Convergence of Iterative Descent Algorithms for LEO-PNT

Abstract

Positioning Navigation and Timing (PNT) from Low Earth Orbit (LEO) has been gaining momentum in the last couple of years. LEO-PNT can serve as an alternative to current Global Navigation Satellite Systems (GNSS) or as an addition to the current system using a multi-layer approach. The aim of launching satellites into a lower orbit is to mitigate the shortcomings of current GNSS. When moving towards a lower orbit, algorithmic challenges that relate to the initial point estimate for Iterative Descent (ID) algorithms arise. In this paper, we analyze the convergence behavior of ID algorithms, focusing on Steepest Descent, Gauss-Newton, Trust Region, and Levenberg-Marquardt, when performing positioning using only LEO satellites, starting from an initial estimate at the center of the Earth to emulate a cold start scenario.
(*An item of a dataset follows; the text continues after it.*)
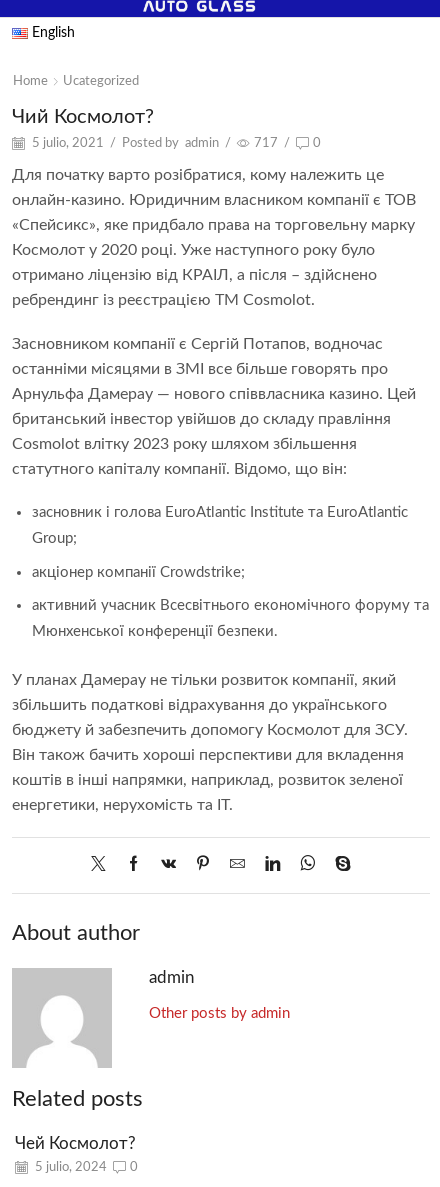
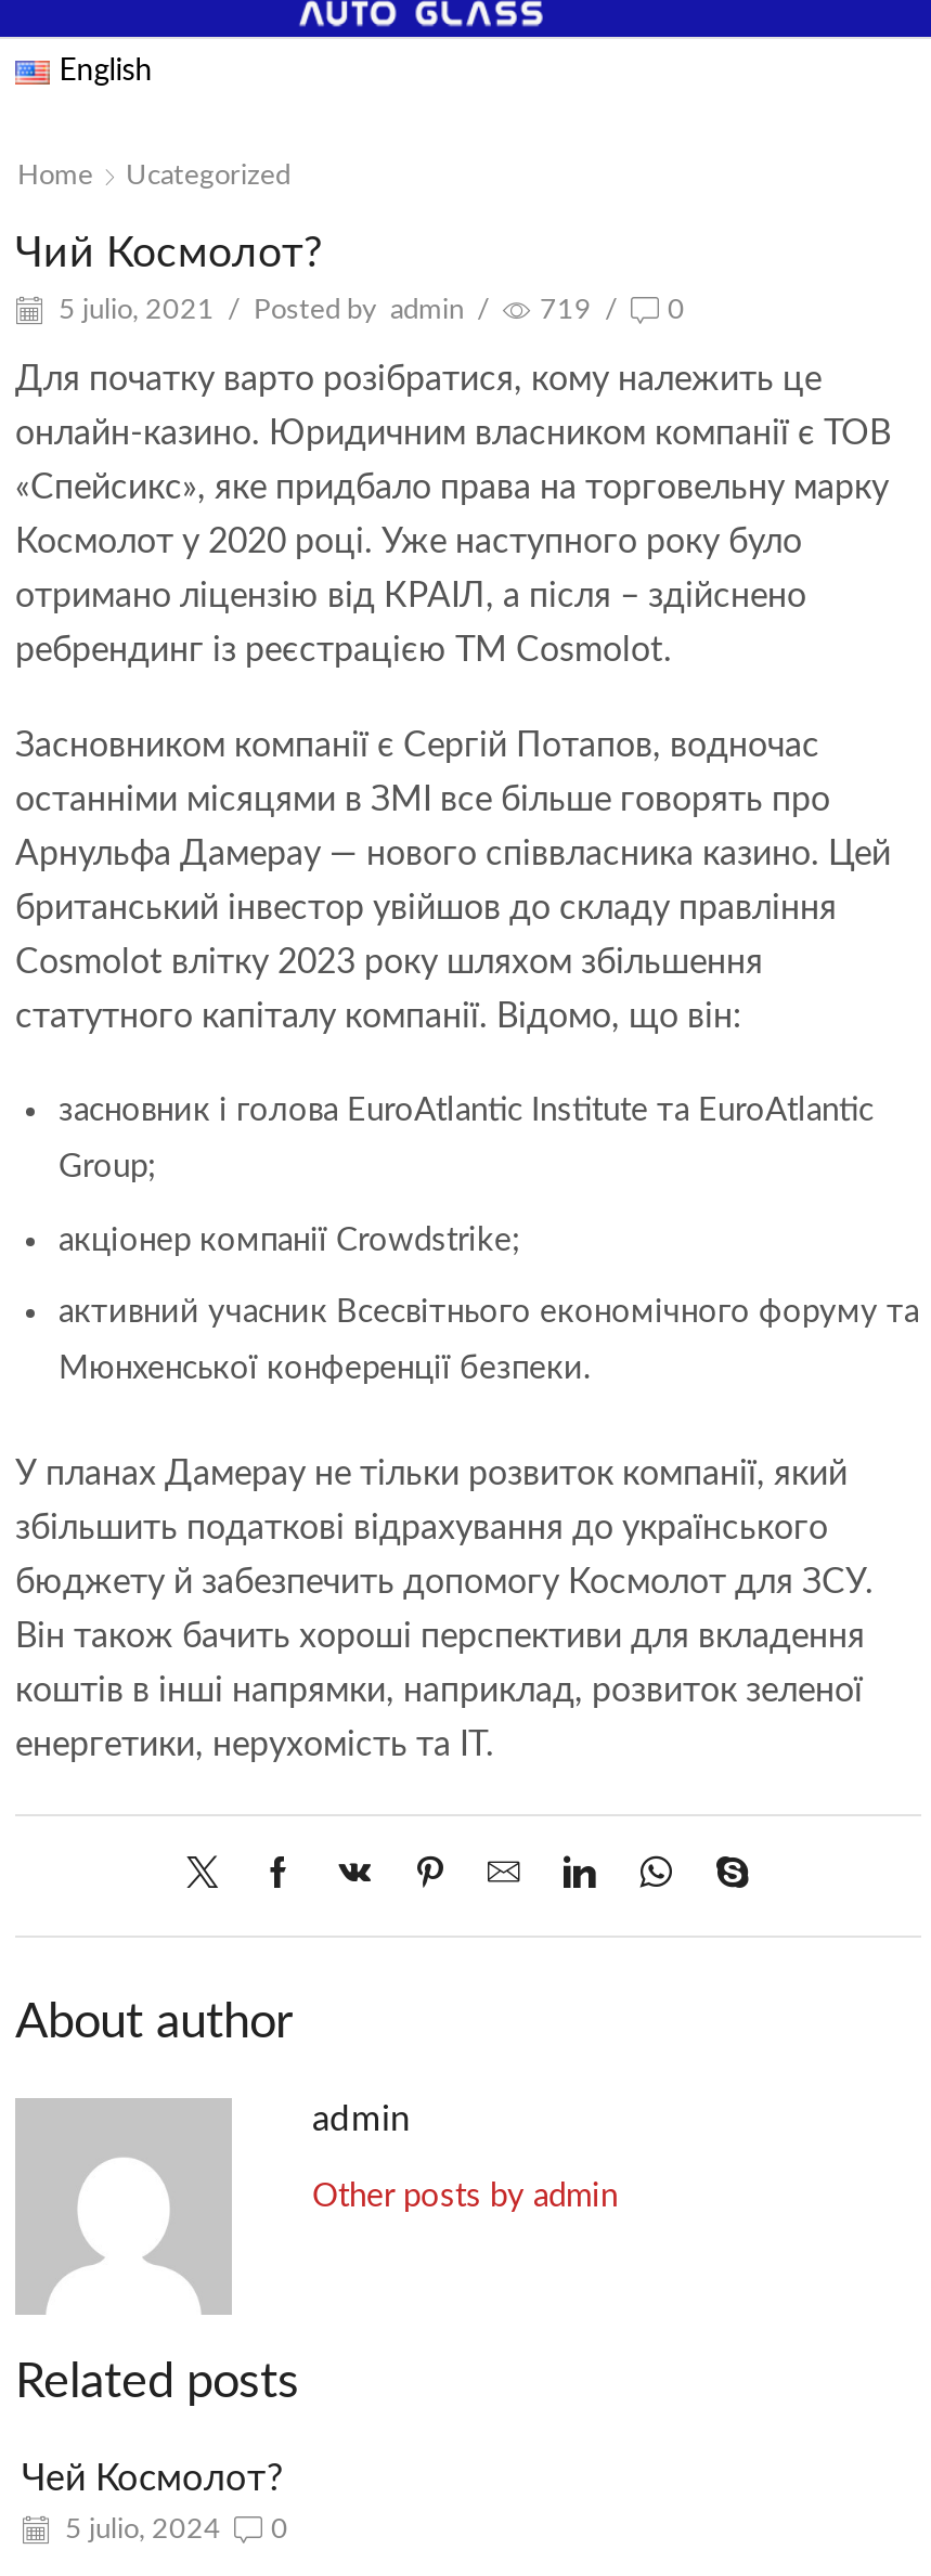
[29,137,321,150] 5 julio, 2021 / Posted by admin / 717 / 0 -> [52,297,685,325] 5 julio, 2021 / Posted by admin / 719 / 0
We employ a Monte-Carlo (MC) simulation and multiple proposed LEO-PNT constellations to verify the convergence behavior of the algorithms. Among the evaluated methods, Trust-Region converges most reliably. The commonly used Gauss-Newton method often fails. Moreover, Levenberg–Marquardt is more robust but does not reach a perfect convergence rate. While simple, Steepest Descent requires the most iterations.